Сочинения

Само понятие единичности в христианском опыте существенно изменяется по сравнению с античным. Эту перемену можно было бы так описать или обозначить. В античном мировоззрении существует скульптурная единичность — неприкосновенное и неповторимое овеществление застывшего лика. В христианском же опыте есть единичность пережитой жизни. Различие это важнее и глубже, чем может показаться со стороны, ибо в одном случае — единичность вне временная, а в другом — единичность временная. И это связано с тем, что античный мир не знал и не признавал никакого вхождения из времени в вечность, — временное есть неизбежно и уходящее. Бывающее никак не может стать пребывающим; что рождается, то и умирает. Не умирает только то, что не рождается, не начинается, что не «бывает» вообще, но «есть», то есть именно стоит вне времени…

В античном понимании, строго говоря, допускать будущее бессмертие означало, тем самым, и предполагать прошлую нерожденность. И весь смысл эмпирического процесса полагается именно в каком–то символическом нисхождении из вечности во время… Судьба человека решается и исполняется в развитии, а не в подвиге. Основным остается здесь натуралистическое понятие врожденного задатка, а не творческого задания. И это связано именно с дефективным чувством времени у античного человека… Время есть некая низшая или упадочная область существования. Во времени ничто не совершается. Во времени только приоткрываются вечные и недвижные реальности. В этом смысле и назвал Платон время «неким подвижным образом вечности» («Тимей», 37d: ***e«ken kinhtOn tina a«inoj poiAsai).

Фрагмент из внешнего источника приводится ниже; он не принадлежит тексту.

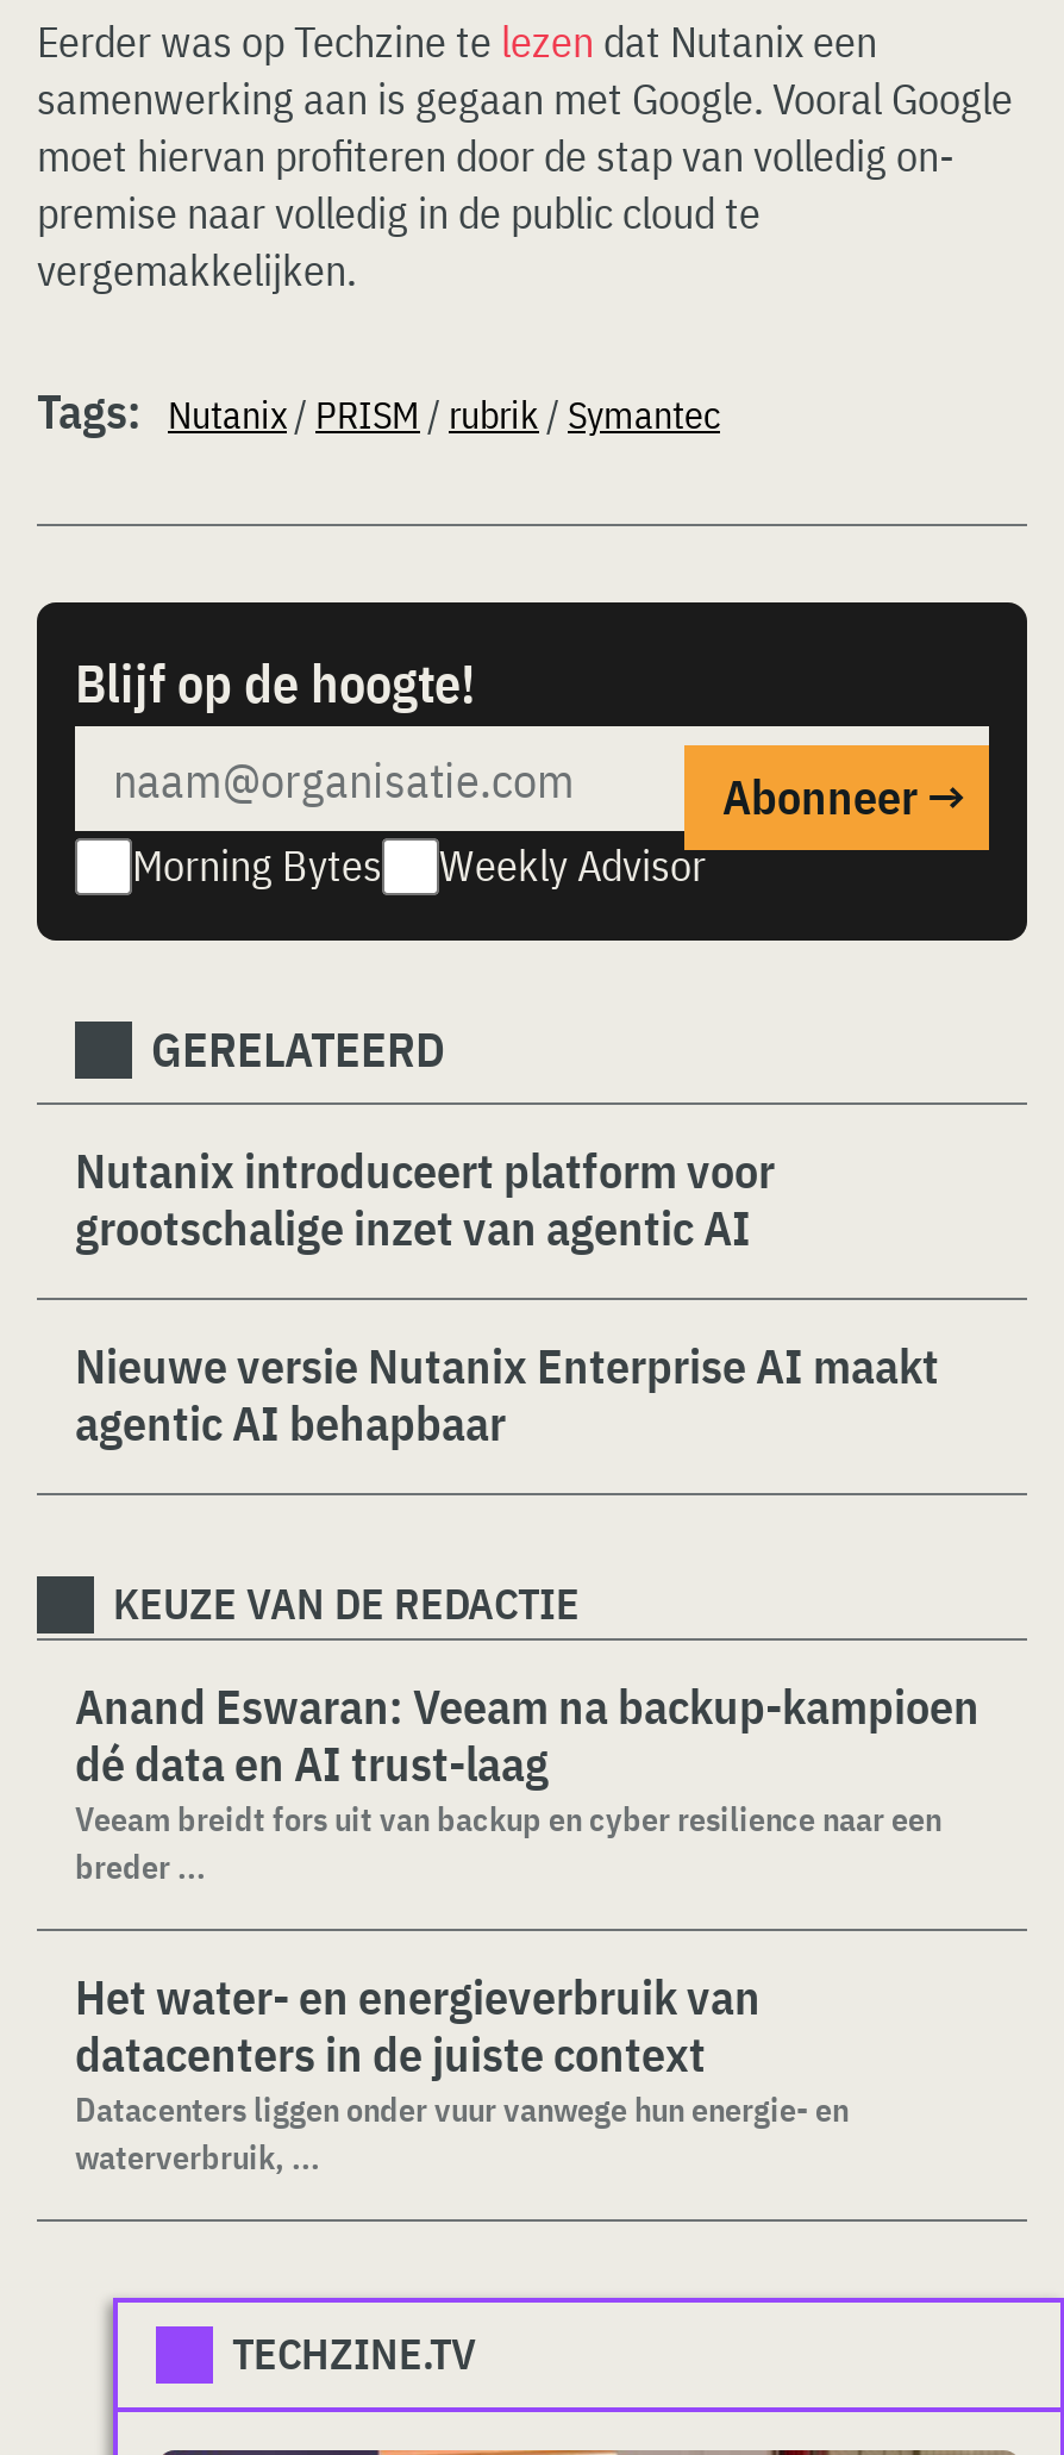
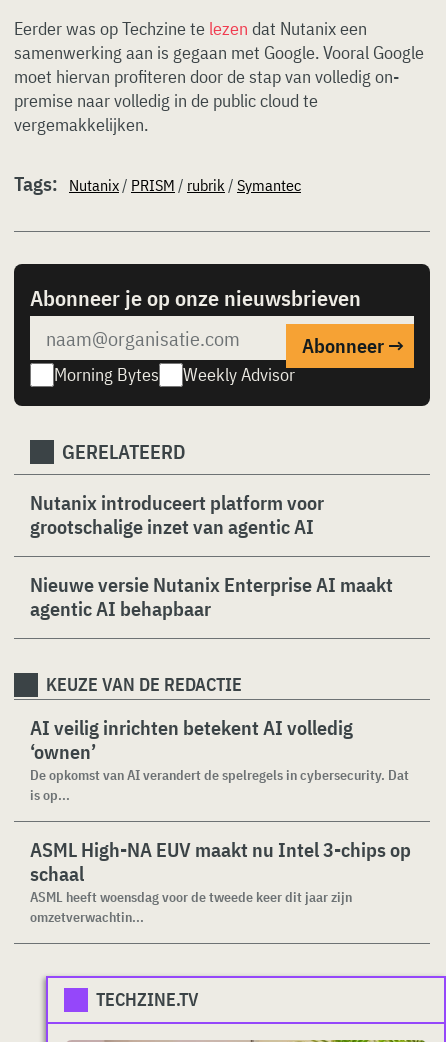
[75,648,475,717] Blijf op de hoogte! -> [30,283,361,312] Abonneer je op onze nieuwsbrieven
[75,1674,979,1888] Anand Eswaran: Veeam na backup-kampioen | dé data en AI trust-laag | Veeam breidt fors uit van backup en cyber resilience naar een | breder ... -> [30,714,409,804] AI veilig inrichten betekent AI volledig | ‘ownen’ | De opkomst van AI verandert de spelregels in cybersecurity. Dat | is op...
[75,1964,849,2179] Het water- en energieverbruik van | datacenters in de juiste context | Datacenters liggen onder vuur vanwege hun energie- en | waterverbruik, ... -> [30,836,411,926] ASML High-NA EUV maakt nu Intel 3-chips op | schaal | ASML heeft woensdag voor de tweede keer dit jaar zijn | omzetverwachtin...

Платон имеет в виду астрономическое время, то есть круговращение небес, счисляемый образ пребывающего единства. Всякое по–ступание здесь исключается. Напротив, время «подражает вечности» и «круговращается по законам числа», чтобы «уподобиться» вечному сколь возможно (38 а,b). Здесь характерны эти оттенки — «отражение», «уподобление» В античном понимании основная категория временного существования есть именно отражение, но не осуществление. Ибо воистину все, чему следует «быть», уже «есть» наилучшим и завершенным образом вне всякого движения, в пребывающей недвижности вневременного, и нечего прибавить к этой самодовлеющей полноте. Потому все происходящее тем самым есть преходящее. Потому таким нестерпимым становится бремя времени для античного человека с его «кругом» возникновений и завершений.

В античном сознании нет чувства творческого долга. Напротив, высшим объявляется бесстрастие и «равнодушие» мудреца, которого не занимают и не тревожат перипетии временного процесса. Он знает, что все совершается по вечным и божественным «законам» и мерам, и потому сам учится сквозь смуту бывания созерцать недвижную и вечную гармонию и красоту целого. Античный человек во времени мечтает о вечности, мечтает о «бегстве» из этого мира в мир недвижный, в мир недвижных созерцаний. Отсюда так часты в античности чувства обреченности, бессилия и бесцельности. Дальше добродетели терпения античная этика не простиралась, и слишком слабо пробивалось тогда чувство ответственности… Выше понятия судьбы античная мысль не продвинулась.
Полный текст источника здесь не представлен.